Designing a startup infra team
BLUF: On a team of around 12–20 engineers, I’m dedicating 2–3 of them solely to infrastructure—focusing on uptime, security, costs, and the developer experience.
At Graphite, we recently split our single engineering team into three smaller teams. This step was about setting ourselves up for scalability: as we approach 20+ engineers, we need structure that allows for more focused management and tightly scoped meetings.
One of these new groups is an infrastructure (infra) team. Forming it felt like a proud milestone—after all, I still carry a warm nostalgia for Airbnb’s infra teams and the often unsung, behind-the-scenes work they powered. But I also knew that establishing an infra team too early can be risky. Common pitfalls include:
Product teams racing ahead, stacking up shaky code paths, then tossing the maintenance and debugging over the wall to infra.
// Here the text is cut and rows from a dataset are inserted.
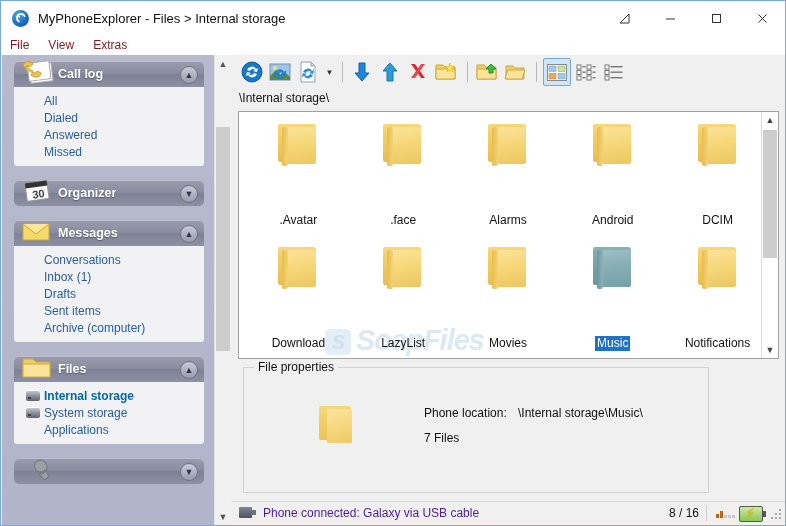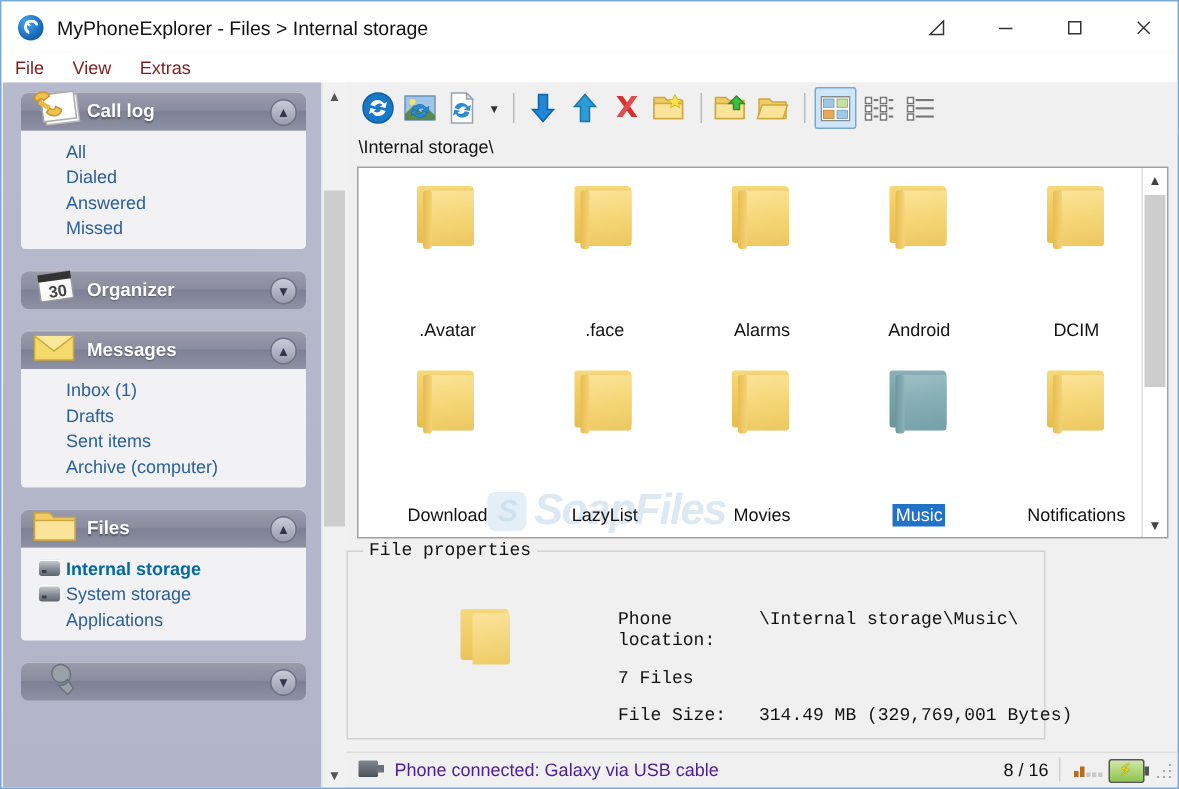"Conversations" div.panel-link { html: none -> <div>Conversations</div> }
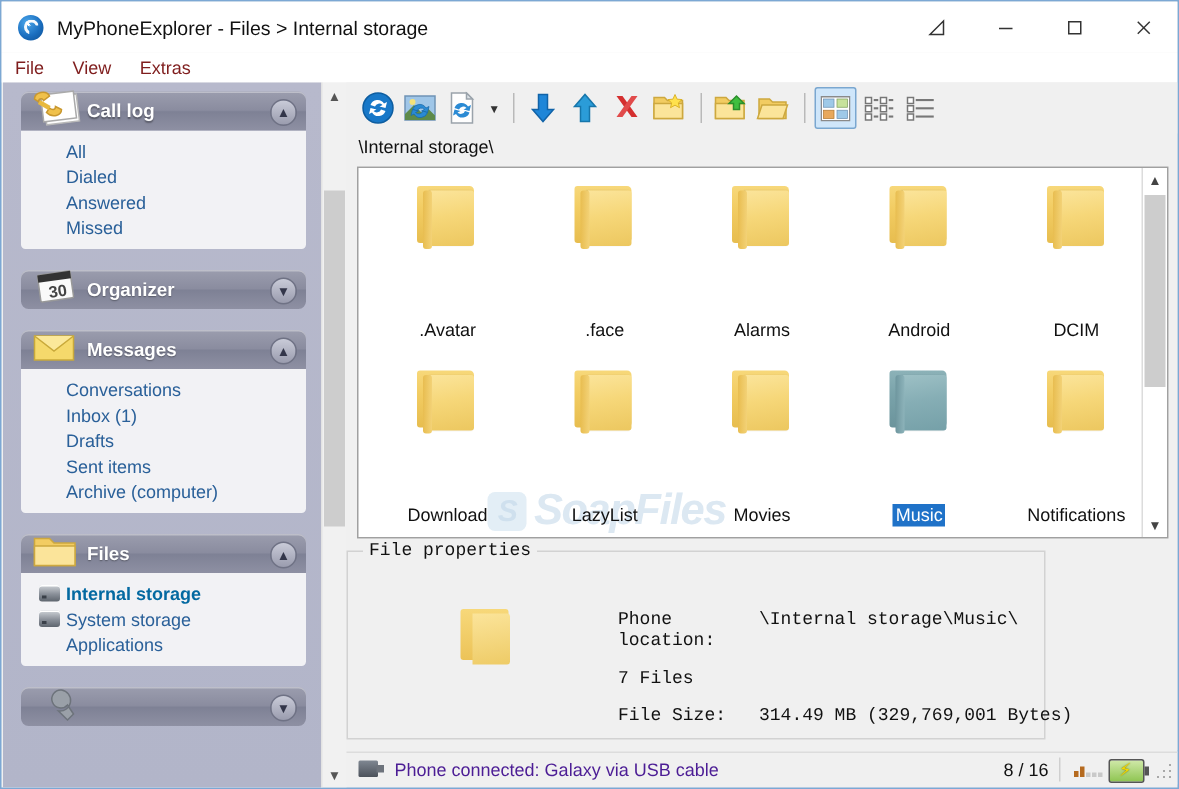"File properties" .props { font-family: Liberation Mono, monospace -> none; left: 0 -> 12px }
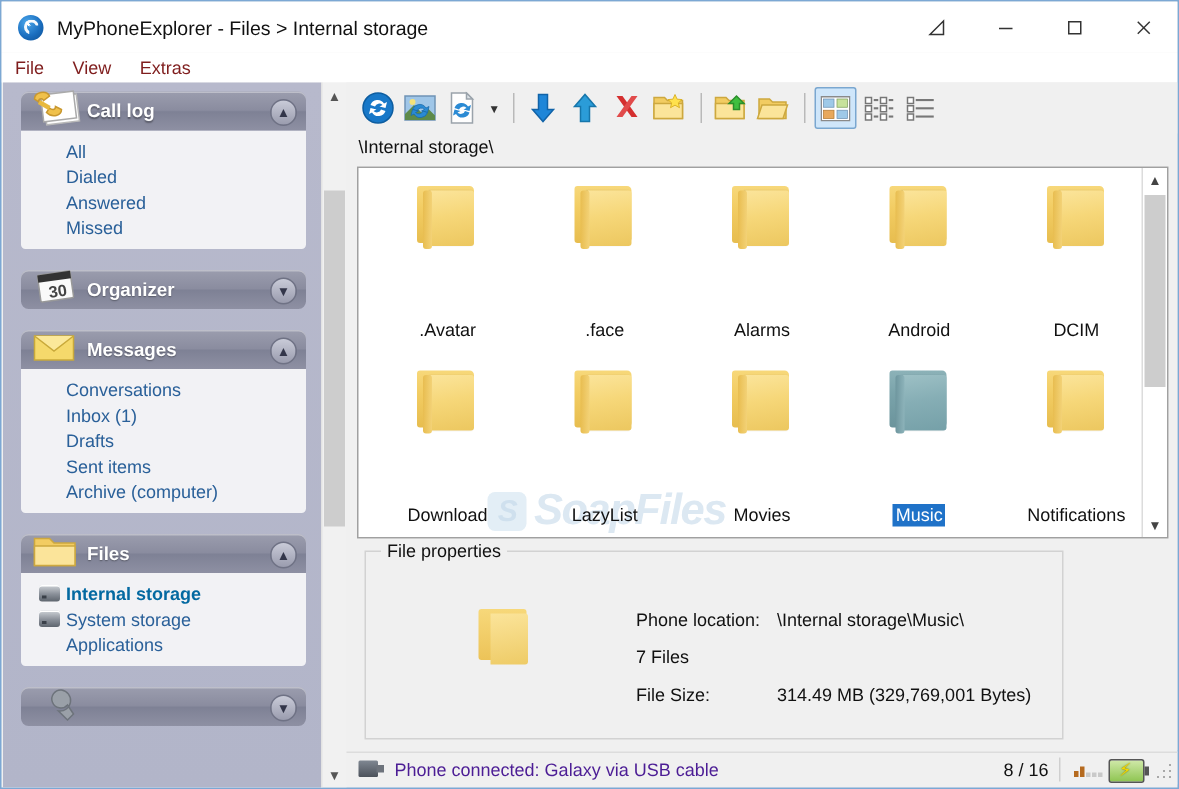"File Size:" div.prow { html: <div> <span>File Size:</span> <span>314.49 MB (329,769,001 Bytes)</span> </div> -> none }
The infra team devolving into a catch-all sink for bug fixes.
Polishing low-impact corners of the codebase while product teams struggle under tight deadlines.
To avoid these traps, I’ve given our infra team a specific mandate: they must keep a steady grip on four key pillars:
Site uptime and stability
Security
Cloud cost containment
Developer experience (dev-x)
I’m starting the infra team at 2 engineers out of our current total of 12. When we hit around 20, I plan to bump that to 3. Here’s my reasoning:
No team of one: Having a single-person team is siloing and just feels grim. Teams need at least two people.
Will Larson’s 25% rule of thumb: Larson suggests that infra eventually accounts for about 25% of the engineering team. At 12 total engineers, that would be 3. But Graphite isn’t at the stage where we need full-blown “platform engineering” yet, so starting at 2 makes sense. We’ll prove the team’s value and grow incrementally.
Heirloom tomato model: There’s a case to be made for intentionally having teams of varied sizes—small, medium, and large. A 2-person team out of 12 hits that sweet spot for a “small team” archetype.
These infra projects—uptime, security, cost optimization, and dev-x—often get ignored by short-term product pushes because they’re classic “tragedy of the commons” issues. No immediate product deadline justifies investing in them, but they matter deeply in the long run. By allocating a dedicated infra team, we protect them from the day-to-day fire drills and ensure these critical areas get the attention they deserve.
Of course, right after setting up the infra team, requests started rolling in to co-opt their bandwidth for urgent product backends. For example, we have a syncing engine that’s cross-cutting and might, on paper, sound like “infrastructure.” But the request to work on it springs from product-driven bug fixes that no one got around to. In other words, it’s a reactive ask. The infra team must weigh these requests against their four pillars: will taking on this project yield a meaningful, long-term improvement in uptime, security, cost efficiency, or dev-x?
Their first major project—“Event loop blockers”—is a perfect example of what I want them working on. Our Node/Express servers often lock up due to excessive data serialization and deserialization. A single edge-case database or API call can overfetch, hog CPU, and degrade performance for all users in that moment. This has been a consistent source of recent Graphite incidents. Product teams aren’t incentivized to solve this systematically, but it’s an ideal cross-cutting, high-leverage, uptime-boosting initiative.
Other projects in the pipeline include:
More frequent penetration tests and hardening.
Cutting AWS RDS costs and exploring how to partition our relational database for efficiency.
Better internal rate limits to ensure one feature or user doesn’t gobble up all our GitHub API tokens.
Improving local dev environments to make them more responsive and pleasant to work with.
In summary, I’m excited that at 12+ engineers we’re now dedicating two full-time folks to infrastructure. They have a clear mandate, protected time, and a chance to make a long-term impact on Graphite’s foundations. As we grow, the infra team will grow, too—and I’m betting that the dividends they pay down the road will more than justify the early investment.